#### Input for this task
^^^^^^^^

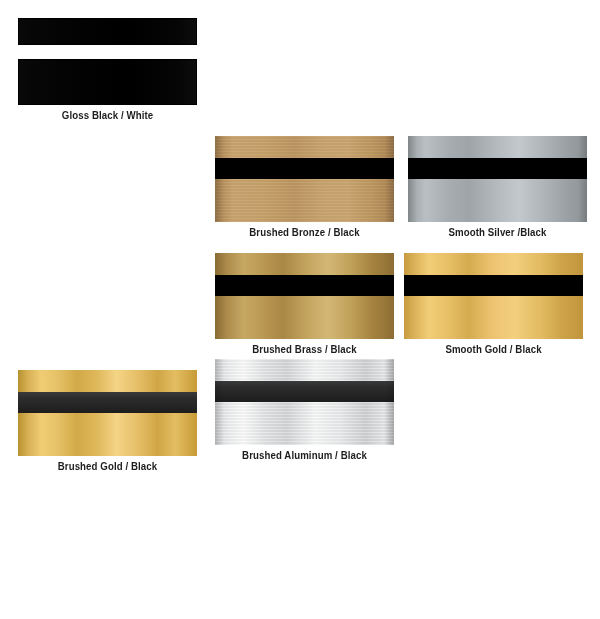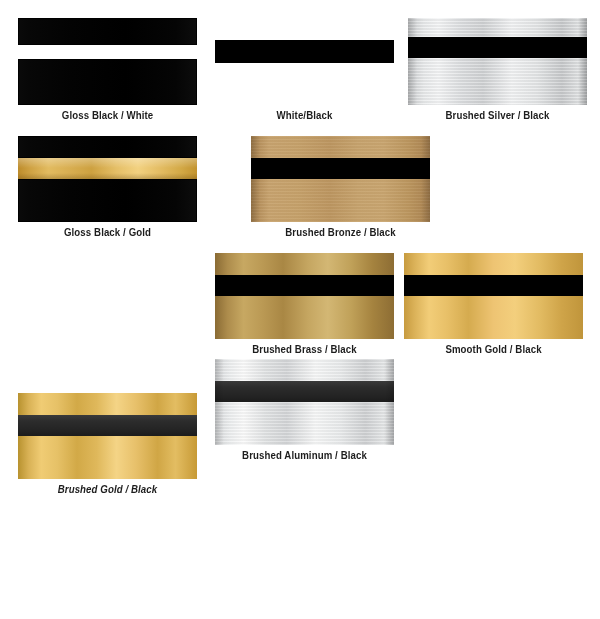"White/Black" div.swatch-cell { html: <div> <div> <div></div> <div></div> <div></div> </div> <div>White/Black</div> </div> -> none }
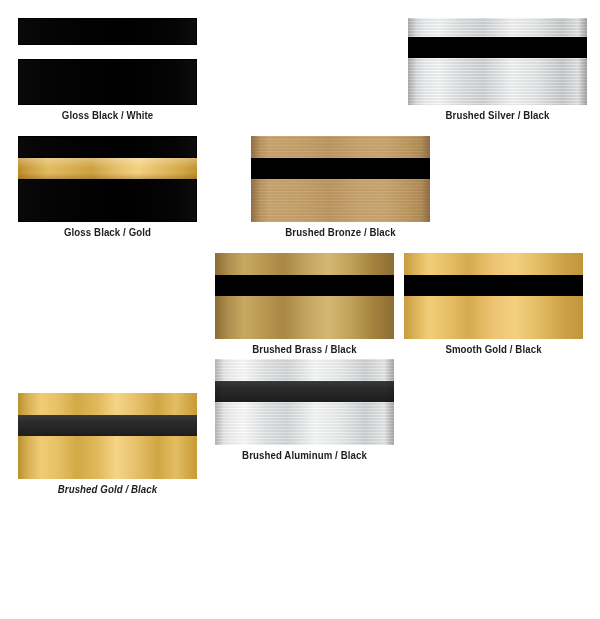"Brushed Silver / Black" div.swatch-cell { html: <div> <div> <div></div> <div></div> <div></div> <div></div> </div> <div>Brushed Silver / Black</div> </div> -> none }
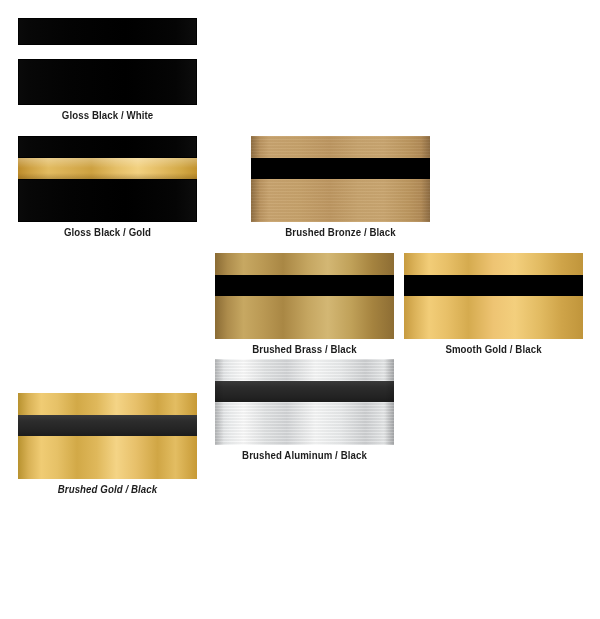"Gloss Black / Gold" div.swatch-cell { html: <div> <div> <div></div> <div> <div></div> <div></div> </div> <div></div> </div> <div>Gloss Black / Gold</div> </div> -> none }
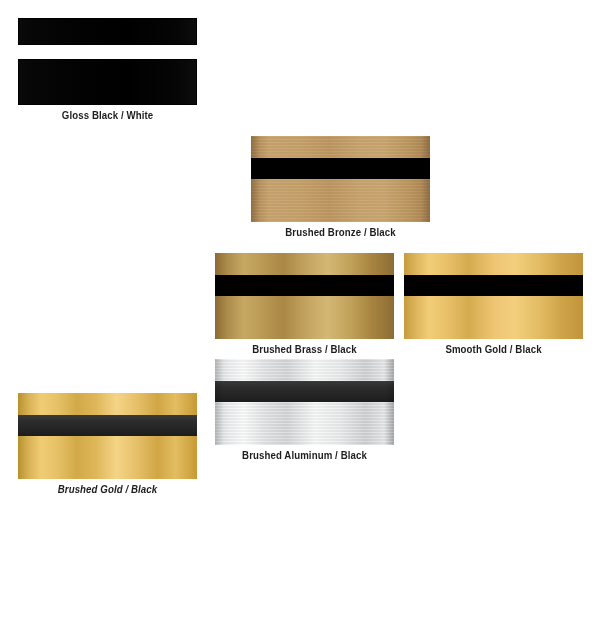"Brushed Bronze / Black" div.swatch-cell { margin-left: 36px -> none }
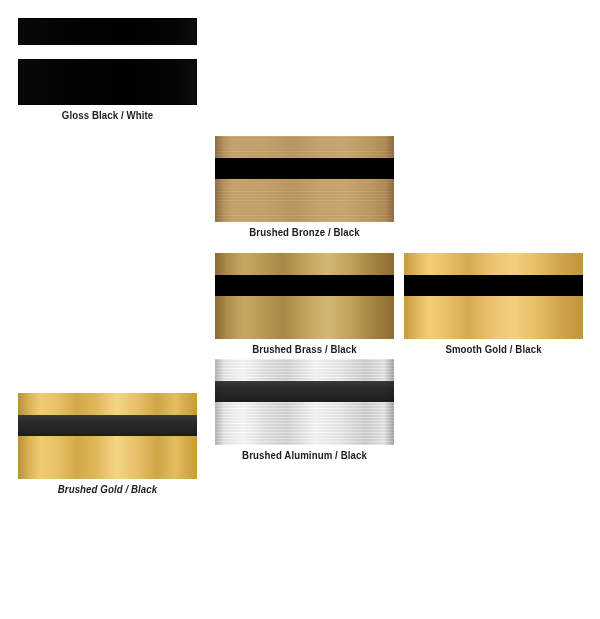"Smooth Silver /Black" div.swatch-cell { html: none -> <div> <div> <div></div> <div></div> <div></div> <div></div> </div> <div>Smooth Silver /Black</div> </div> }
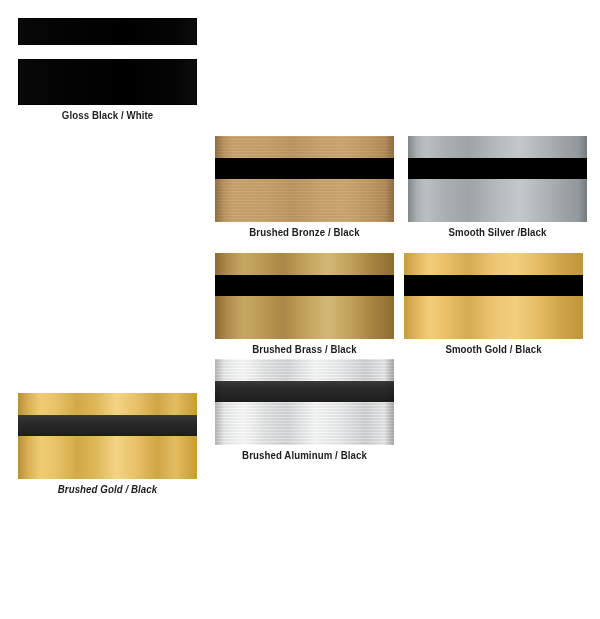"Brushed Gold / Black" div.swatch-cell { font-style: italic -> none; top: 393px -> 370px }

^^^^^^^^

#### Exercise description
Copy the entries above verbatim. Pictures do not belong in the copy.

#### Answer area
"White/Black" div.swatch-cell { html: <div> <div> <div></div> <div></div> <div></div> </div> <div>White/Black</div> </div> -> none }
"Brushed Silver / Black" div.swatch-cell { html: <div> <div> <div></div> <div></div> <div></div> <div></div> </div> <div>Brushed Silver / Black</div> </div> -> none }
"Gloss Black / Gold" div.swatch-cell { html: <div> <div> <div></div> <div> <div></div> <div></div> </div> <div></div> </div> <div>Gloss Black / Gold</div> </div> -> none }
"Brushed Bronze / Black" div.swatch-cell { margin-left: 36px -> none }
"Smooth Silver /Black" div.swatch-cell { html: none -> <div> <div> <div></div> <div></div> <div></div> <div></div> </div> <div>Smooth Silver /Black</div> </div> }
"Brushed Gold / Black" div.swatch-cell { font-style: italic -> none; top: 393px -> 370px }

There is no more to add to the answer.